AIM OF THE EXERCISE:
Please copy the records below word for word, leaving out the pictures.

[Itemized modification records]
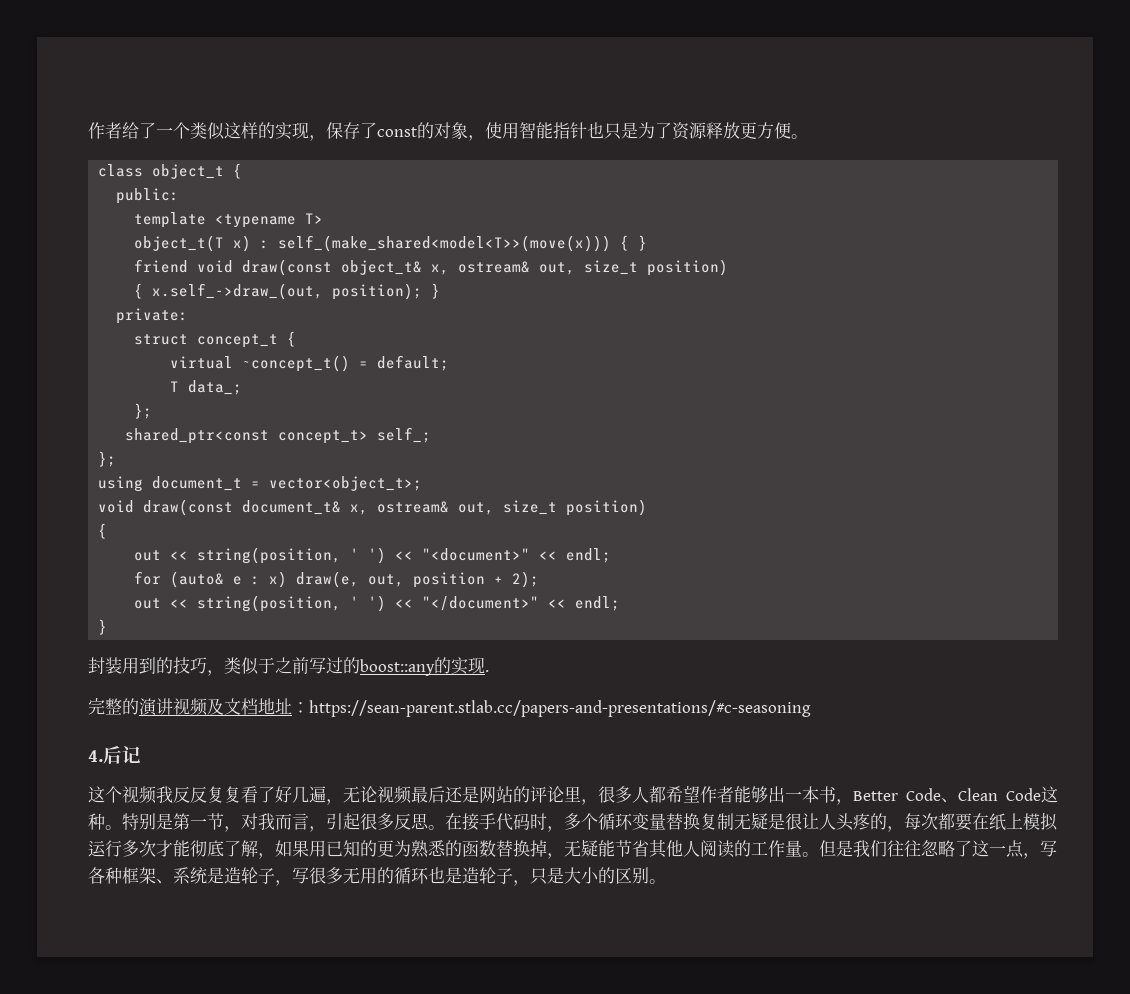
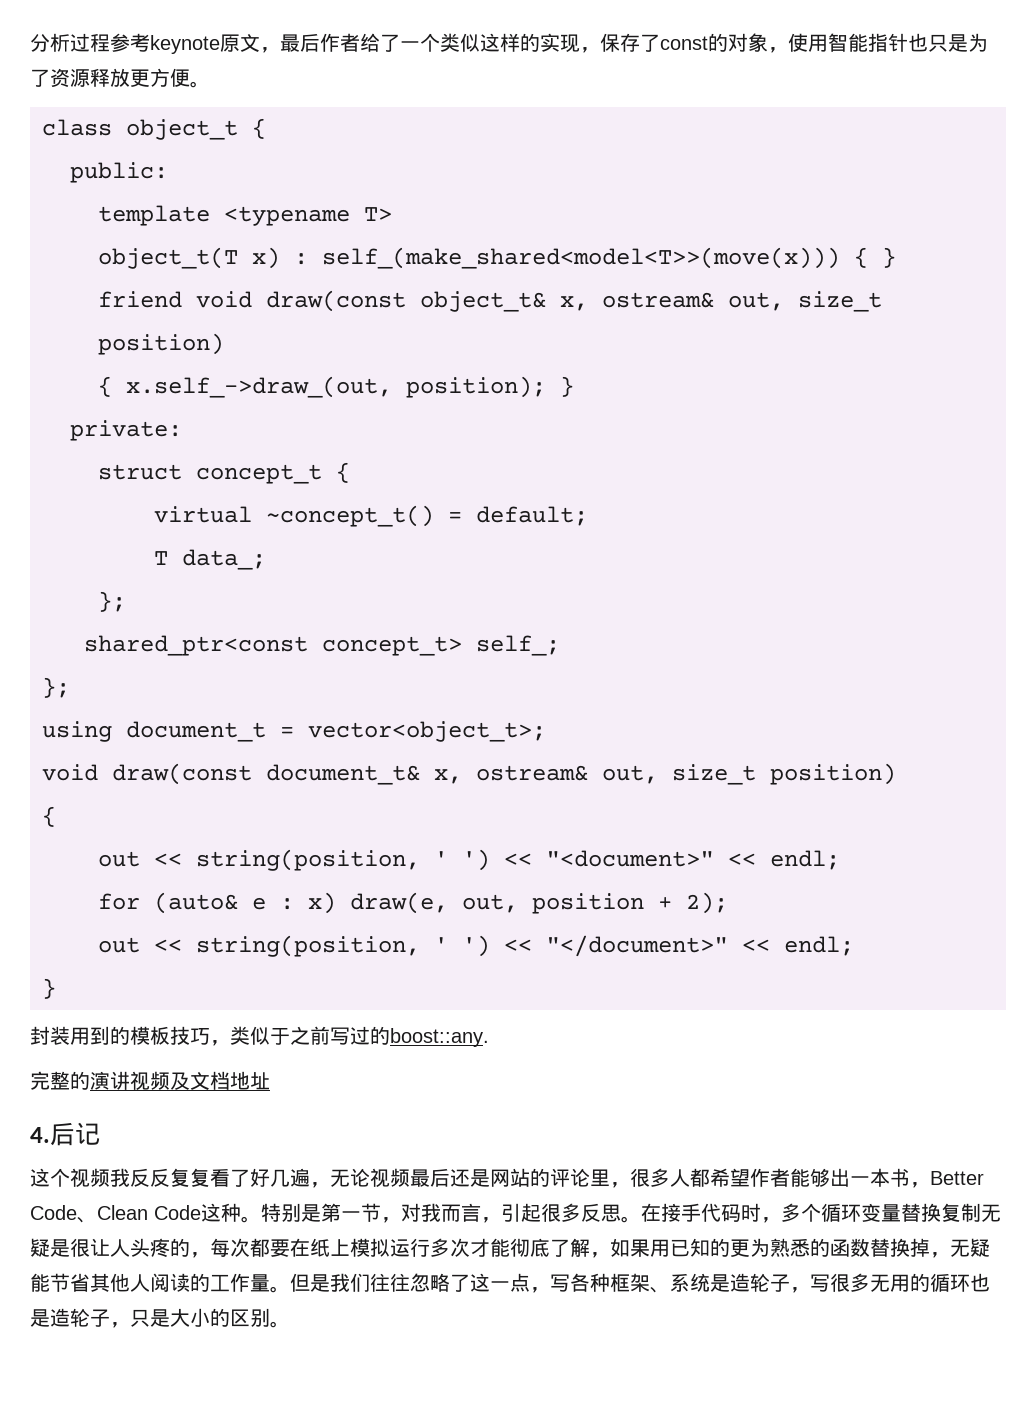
- 作者给了一个类似这样的实现，保存了const的对象，使用智能指针也只是为了资源释放更方便。
+ 分析过程参考keynote原文，最后作者给了一个类似这样的实现，保存了const的对象，使用智能指针也只是为了资源释放更方便。
- 封装用到的技巧，类似于之前写过的boost::any的实现.
+ 封装用到的模板技巧，类似于之前写过的boost::any.
- 完整的演讲视频及文档地址：https://sean-parent.stlab.cc/papers-and-presentations/#c-seasoning
+ 完整的演讲视频及文档地址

EXPECTED ANSWER:
- 作者给了一个类似这样的实现，保存了const的对象，使用智能指针也只是为了资源释放更方便。
+ 分析过程参考keynote原文，最后作者给了一个类似这样的实现，保存了const的对象，使用智能指针也只是为了资源释放更方便。
- 封装用到的技巧，类似于之前写过的boost::any的实现.
+ 封装用到的模板技巧，类似于之前写过的boost::any.
- 完整的演讲视频及文档地址：https://sean-parent.stlab.cc/papers-and-presentations/#c-seasoning
+ 完整的演讲视频及文档地址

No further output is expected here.